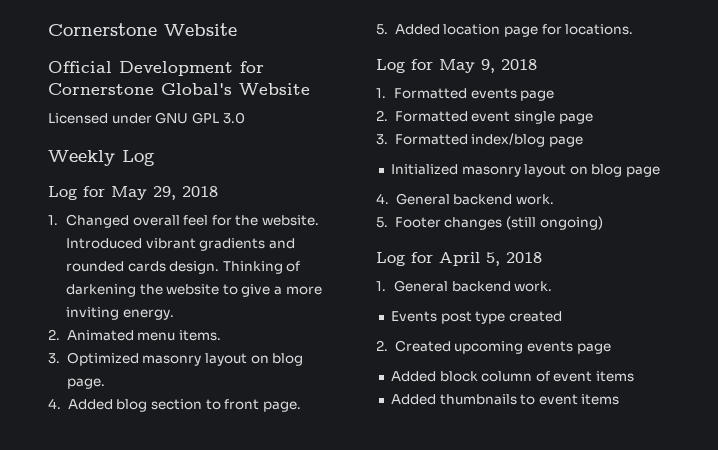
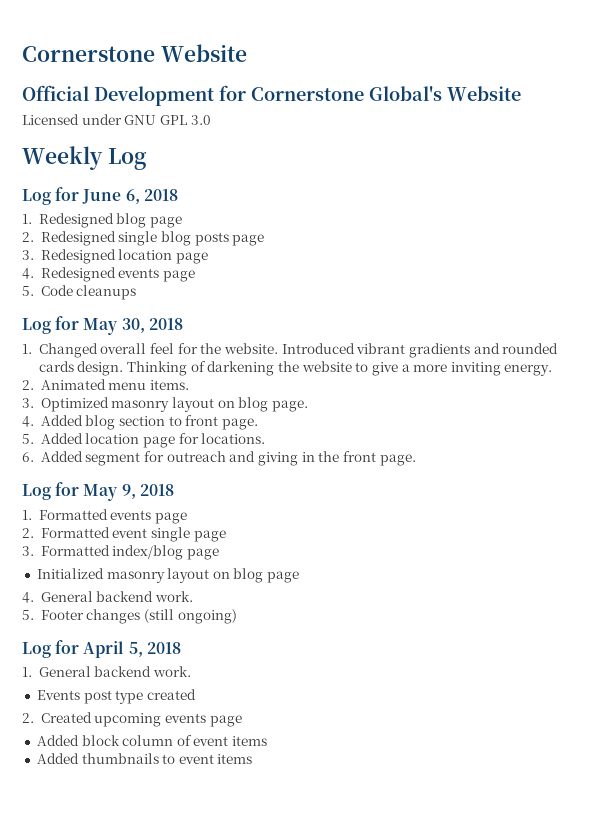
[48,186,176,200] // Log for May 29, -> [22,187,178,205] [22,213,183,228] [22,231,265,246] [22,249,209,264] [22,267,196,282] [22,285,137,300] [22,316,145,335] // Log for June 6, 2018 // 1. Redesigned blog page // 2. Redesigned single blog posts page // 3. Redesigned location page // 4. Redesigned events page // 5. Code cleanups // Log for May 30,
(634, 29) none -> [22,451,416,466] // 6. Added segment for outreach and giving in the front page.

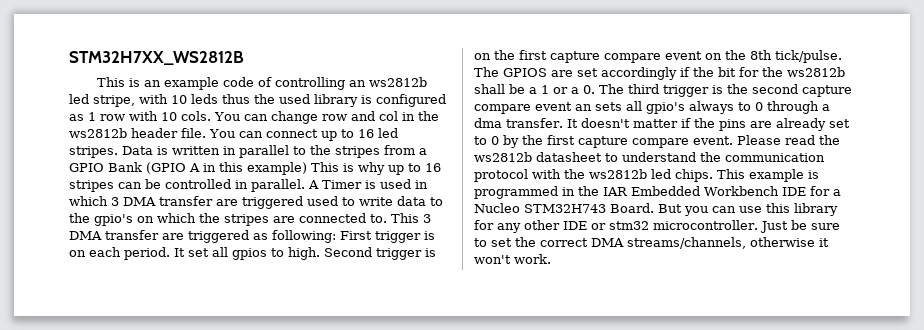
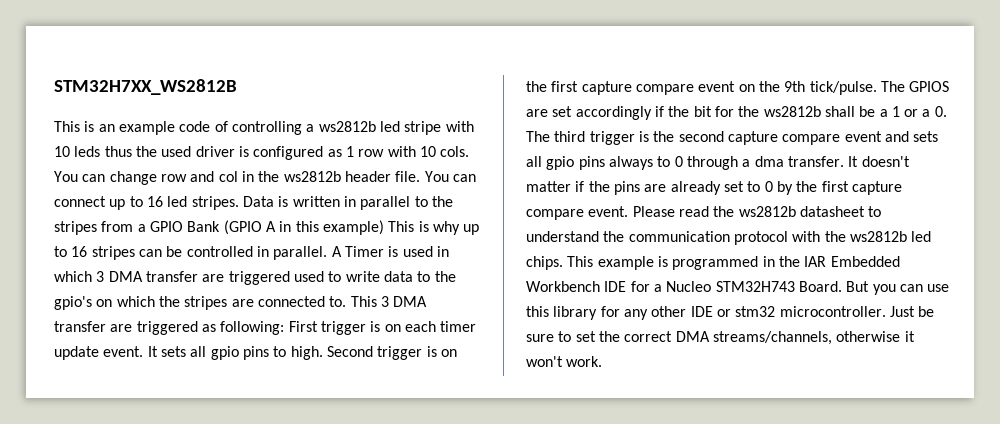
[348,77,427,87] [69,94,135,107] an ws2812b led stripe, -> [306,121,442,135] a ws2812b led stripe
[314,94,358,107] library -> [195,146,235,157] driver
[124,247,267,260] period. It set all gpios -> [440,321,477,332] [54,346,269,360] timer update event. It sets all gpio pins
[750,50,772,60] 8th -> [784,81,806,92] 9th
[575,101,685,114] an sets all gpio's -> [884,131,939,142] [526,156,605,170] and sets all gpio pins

**EXERCISE BRIEF:**
The response consists of the data above printed line for line, with no pictures.

**TASK OUTPUT:**
[48,186,176,200] // Log for May 29, -> [22,187,178,205] [22,213,183,228] [22,231,265,246] [22,249,209,264] [22,267,196,282] [22,285,137,300] [22,316,145,335] // Log for June 6, 2018 // 1. Redesigned blog page // 2. Redesigned single blog posts page // 3. Redesigned location page // 4. Redesigned events page // 5. Code cleanups // Log for May 30,
(634, 29) none -> [22,451,416,466] // 6. Added segment for outreach and giving in the front page.

[348,77,427,87] [69,94,135,107] an ws2812b led stripe, -> [306,121,442,135] a ws2812b led stripe
[314,94,358,107] library -> [195,146,235,157] driver
[124,247,267,260] period. It set all gpios -> [440,321,477,332] [54,346,269,360] timer update event. It sets all gpio pins
[750,50,772,60] 8th -> [784,81,806,92] 9th
[575,101,685,114] an sets all gpio's -> [884,131,939,142] [526,156,605,170] and sets all gpio pins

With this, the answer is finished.